[Information given — start]

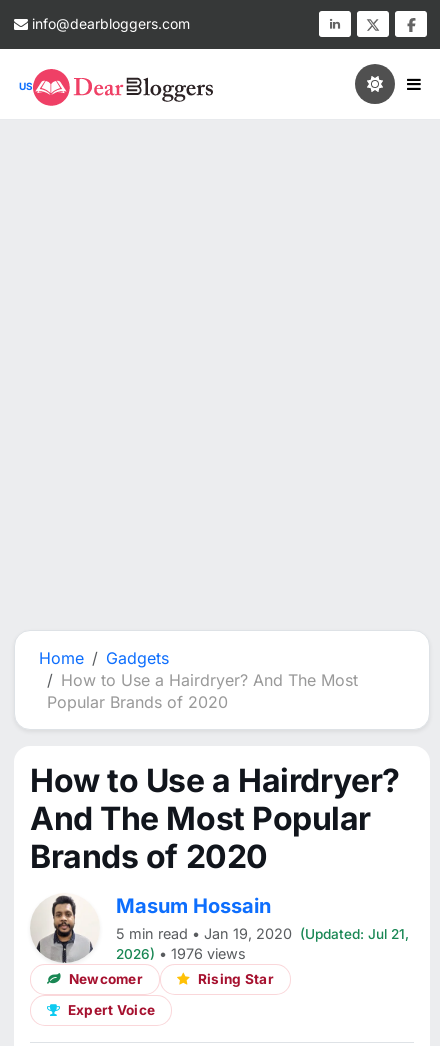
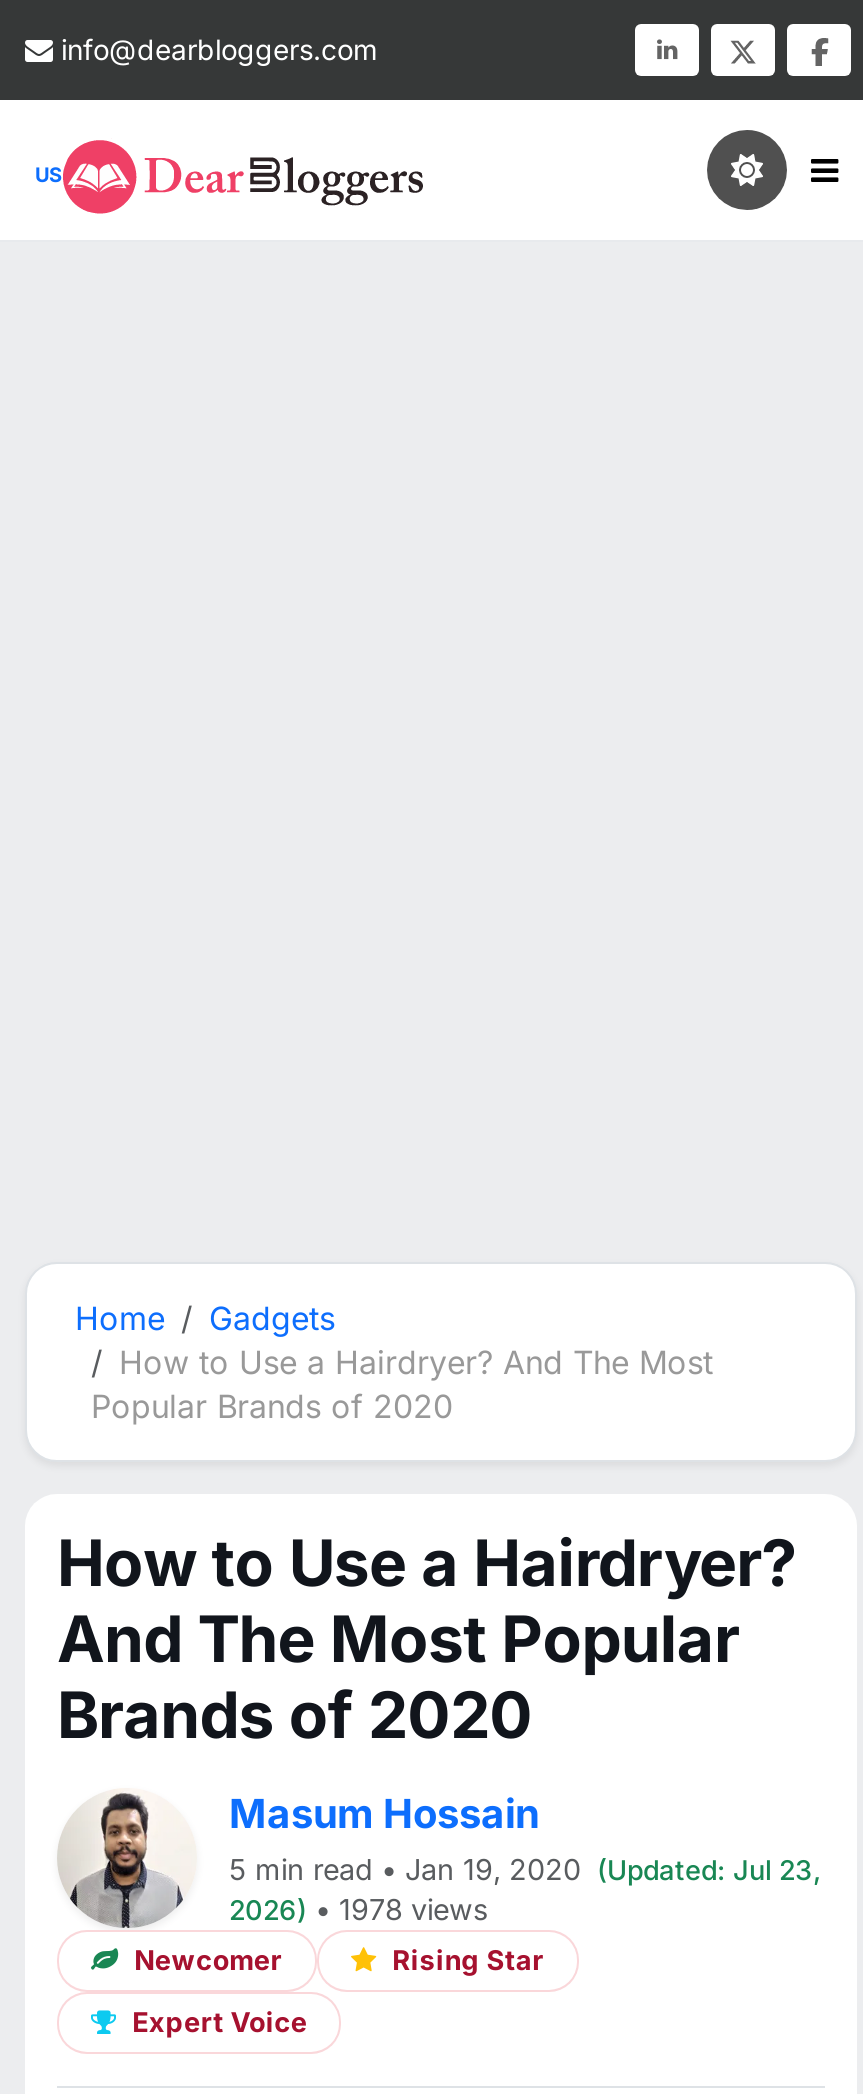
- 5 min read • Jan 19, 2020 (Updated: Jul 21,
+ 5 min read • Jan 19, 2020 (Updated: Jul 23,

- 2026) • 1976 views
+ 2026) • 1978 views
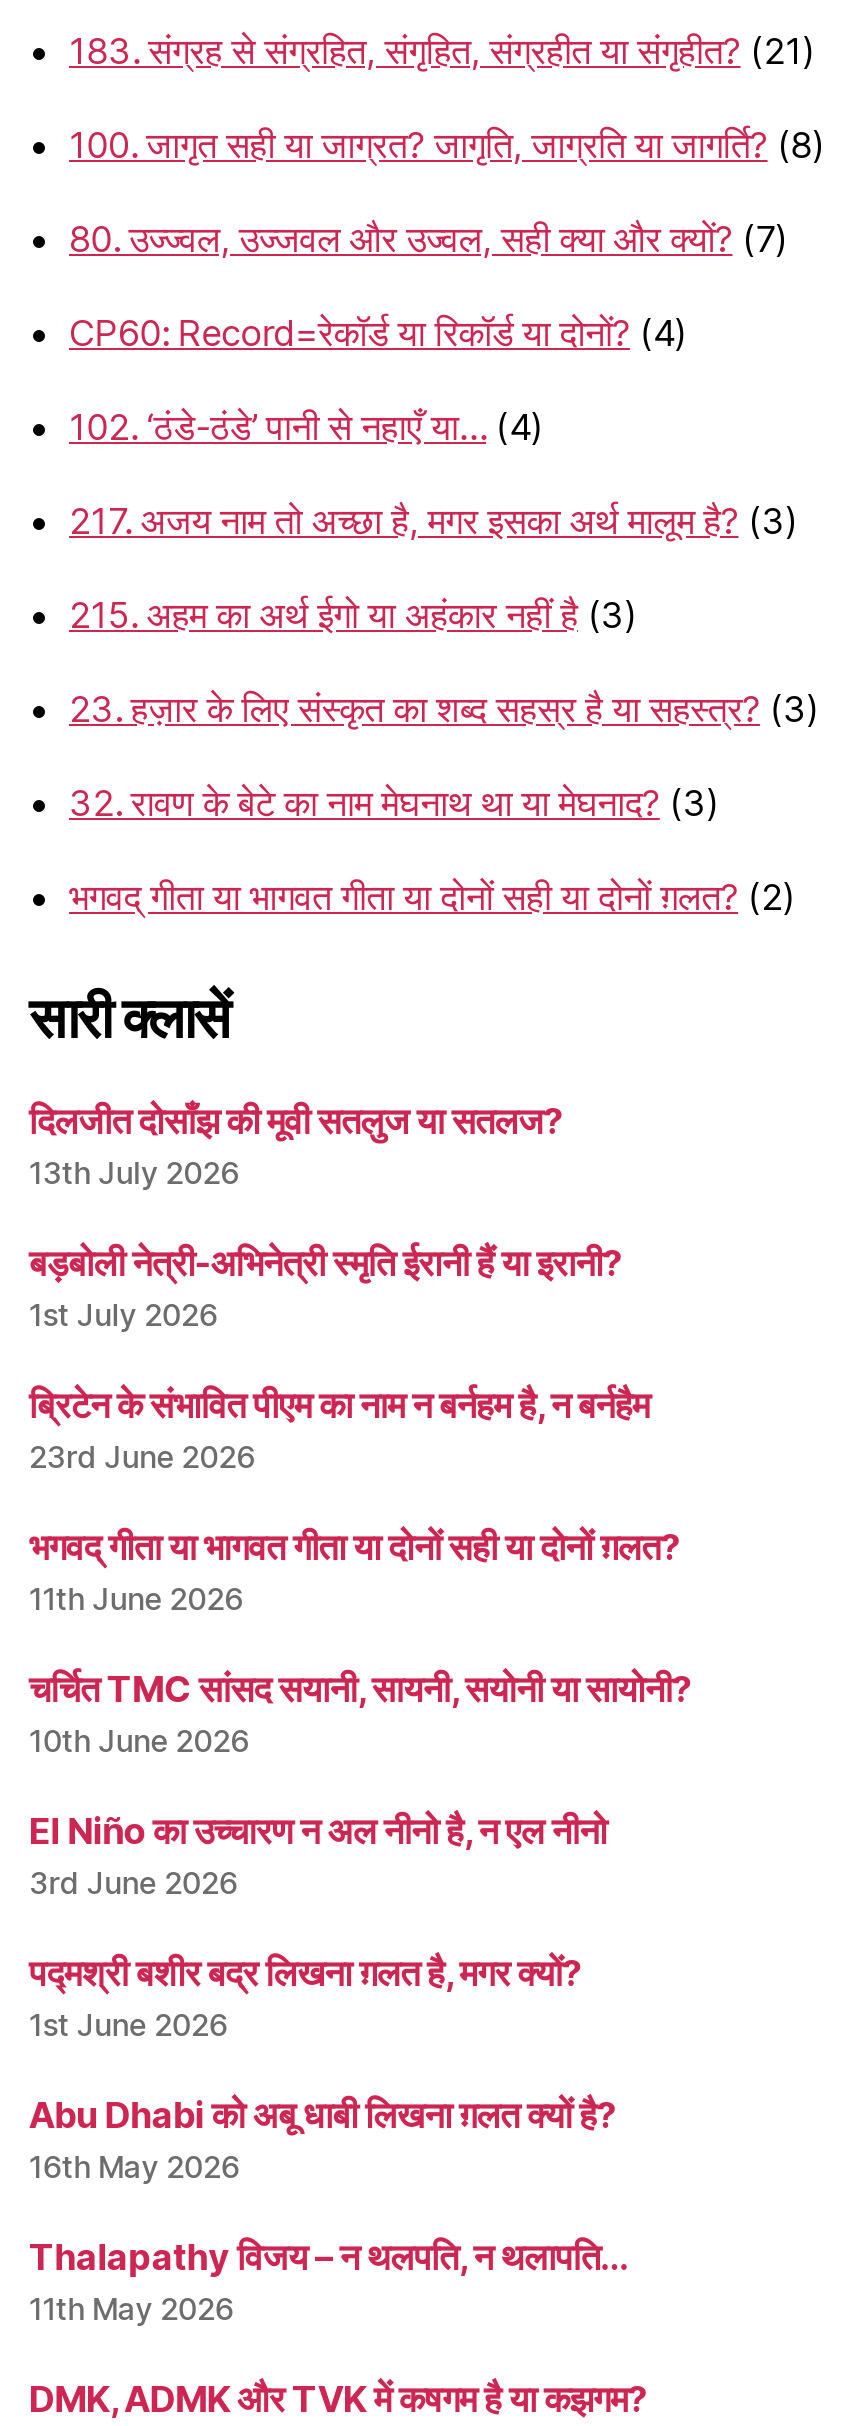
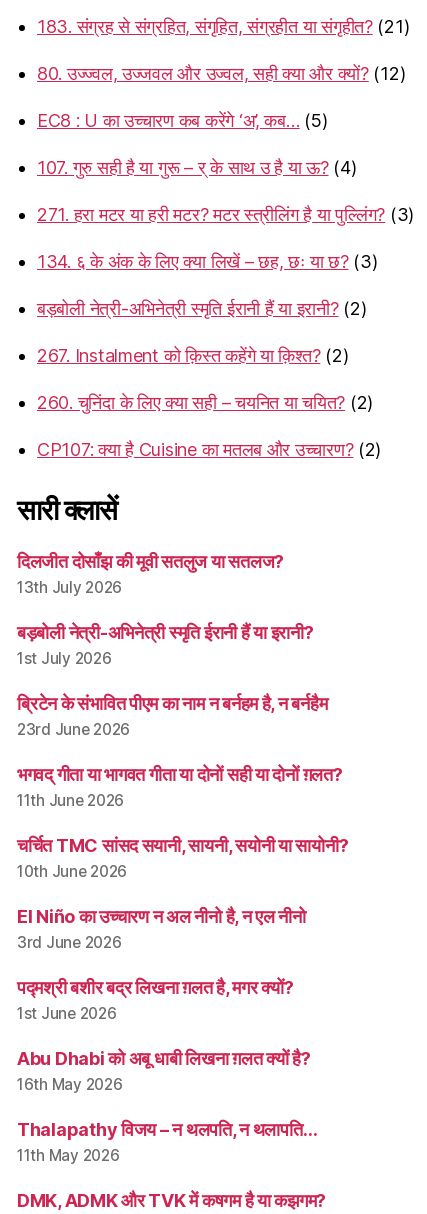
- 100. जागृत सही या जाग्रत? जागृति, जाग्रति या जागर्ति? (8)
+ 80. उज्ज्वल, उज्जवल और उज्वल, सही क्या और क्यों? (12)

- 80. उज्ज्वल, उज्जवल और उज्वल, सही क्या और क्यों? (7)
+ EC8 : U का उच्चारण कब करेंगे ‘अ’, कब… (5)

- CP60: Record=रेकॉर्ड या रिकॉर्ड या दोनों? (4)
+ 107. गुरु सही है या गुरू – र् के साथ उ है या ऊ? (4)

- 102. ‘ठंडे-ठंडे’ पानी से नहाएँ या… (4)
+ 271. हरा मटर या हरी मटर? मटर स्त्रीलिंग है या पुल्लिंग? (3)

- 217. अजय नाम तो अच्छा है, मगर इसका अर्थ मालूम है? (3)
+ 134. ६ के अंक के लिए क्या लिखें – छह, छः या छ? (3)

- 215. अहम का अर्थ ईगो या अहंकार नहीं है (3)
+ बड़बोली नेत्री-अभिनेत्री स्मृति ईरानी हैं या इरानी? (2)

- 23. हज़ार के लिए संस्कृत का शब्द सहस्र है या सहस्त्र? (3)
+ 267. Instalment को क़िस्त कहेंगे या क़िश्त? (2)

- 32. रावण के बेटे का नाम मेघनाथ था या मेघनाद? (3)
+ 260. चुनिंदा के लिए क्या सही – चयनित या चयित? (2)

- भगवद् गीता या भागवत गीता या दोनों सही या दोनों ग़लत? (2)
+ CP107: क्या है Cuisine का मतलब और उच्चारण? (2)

[Information given — finish]

Write out exactly the lines that begin at the one containing "- 215. अहम का अर्थ ईगो या अहंकार नहीं है (3)" and continue through the last line of the data, and only those.

Exercise answer:
- 215. अहम का अर्थ ईगो या अहंकार नहीं है (3)
+ बड़बोली नेत्री-अभिनेत्री स्मृति ईरानी हैं या इरानी? (2)

- 23. हज़ार के लिए संस्कृत का शब्द सहस्र है या सहस्त्र? (3)
+ 267. Instalment को क़िस्त कहेंगे या क़िश्त? (2)

- 32. रावण के बेटे का नाम मेघनाथ था या मेघनाद? (3)
+ 260. चुनिंदा के लिए क्या सही – चयनित या चयित? (2)

- भगवद् गीता या भागवत गीता या दोनों सही या दोनों ग़लत? (2)
+ CP107: क्या है Cuisine का मतलब और उच्चारण? (2)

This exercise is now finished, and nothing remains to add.